(Roughly) Daily

Posts Tagged ‘Moby-Dick

“It takes only one drink to get me drunk…..the trouble is, I can’t remember if it’s the thirteenth or the fourteenth”*…

All of the wine vessels described in Obsopoeus’s poem

High school health classes, it turns out, have been around since the 16th century. That’s when a school rector in Bavaria, writing under the name Vincent Obsopoeus, published a poetic guide to responsible drinking, geared toward young men who—then as now—didn’t appear to know their limits. “Can it really be true?” asks “Drunkenness” herself in the book’s lyrical preface, written by a friend. “Should I really believe this book can teach people how to rationally lose control?”

Obsopoeus (pronounced “OB-so-PAY-us”) published this treatise, in Latin, in 1536. In April 2020, Princeton University Press published a new English translation by Michael Fontaine, a professor of classics at Cornell University. Entitled How to Drink: A Classical Guide to the Art of Imbibing, Fontaine’s translation speaks not only to the text’s historical moment, but to our very own, as alcohol sales have soared on account of the COVID-19 quarantine.

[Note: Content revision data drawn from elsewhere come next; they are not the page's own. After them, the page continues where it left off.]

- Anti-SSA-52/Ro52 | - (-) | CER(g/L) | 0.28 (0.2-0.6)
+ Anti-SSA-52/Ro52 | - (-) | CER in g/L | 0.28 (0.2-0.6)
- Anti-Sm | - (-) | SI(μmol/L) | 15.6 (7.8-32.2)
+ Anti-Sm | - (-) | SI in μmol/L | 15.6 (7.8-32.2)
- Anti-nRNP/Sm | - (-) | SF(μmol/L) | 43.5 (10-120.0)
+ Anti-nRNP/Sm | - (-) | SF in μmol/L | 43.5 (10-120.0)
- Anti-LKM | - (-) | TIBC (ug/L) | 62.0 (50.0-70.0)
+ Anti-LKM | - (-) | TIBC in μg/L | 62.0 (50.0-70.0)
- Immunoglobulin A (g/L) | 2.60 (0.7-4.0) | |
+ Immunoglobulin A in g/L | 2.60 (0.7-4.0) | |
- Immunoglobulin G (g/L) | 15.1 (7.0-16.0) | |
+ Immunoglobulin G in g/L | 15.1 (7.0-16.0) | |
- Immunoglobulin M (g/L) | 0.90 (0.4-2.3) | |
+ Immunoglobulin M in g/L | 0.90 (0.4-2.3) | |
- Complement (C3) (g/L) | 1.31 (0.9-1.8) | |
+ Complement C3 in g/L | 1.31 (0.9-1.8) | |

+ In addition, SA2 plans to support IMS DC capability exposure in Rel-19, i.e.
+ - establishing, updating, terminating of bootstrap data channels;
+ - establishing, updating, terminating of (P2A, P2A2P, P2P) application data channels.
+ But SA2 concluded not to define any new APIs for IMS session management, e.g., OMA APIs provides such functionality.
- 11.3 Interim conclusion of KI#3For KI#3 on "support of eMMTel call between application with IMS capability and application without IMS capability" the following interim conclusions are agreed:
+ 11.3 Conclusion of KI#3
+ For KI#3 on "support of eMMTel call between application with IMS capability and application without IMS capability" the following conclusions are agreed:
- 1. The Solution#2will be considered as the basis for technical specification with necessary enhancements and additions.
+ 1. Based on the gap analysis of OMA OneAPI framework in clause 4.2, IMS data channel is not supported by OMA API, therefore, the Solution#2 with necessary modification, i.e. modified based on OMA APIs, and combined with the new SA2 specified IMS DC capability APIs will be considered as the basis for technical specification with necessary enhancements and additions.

Nonetheless, says Fontaine, it’s important to read Obsopoeus with his time and place in mind. Though the popular imagination often pictures ancient Greece and Rome as decadent playgrounds of drunken excess, binge-drinking wasn’t actually culturally normative in those societies. For one thing, drinkers in those days tended to mix water with their wine. Moreover, their wine was less alcoholic than ours to begin with, as a lack of fungicides meant a shorter time for grapes on the vine.

Instead, Fontaine writes in his introduction, “binge and bro culture—so familiar to Americans—started not in classical Greece or Rome but in Germany five hundred years ago.” The reasons, in his analysis, have to do with the end of the Crusades. Young men were still being educated and trained to become knights, but that path was becoming increasingly obsolete, and men began seeking other outlets for their aggression. It was in that context, he writes, that “hardcore drinking” emerged as “a mark of he-man prowess …” It didn’t help that vineyards accounted for four times as much German land as they do now. Even doctors and hospital patients were allowed to drink nearly two gallons of wine per day…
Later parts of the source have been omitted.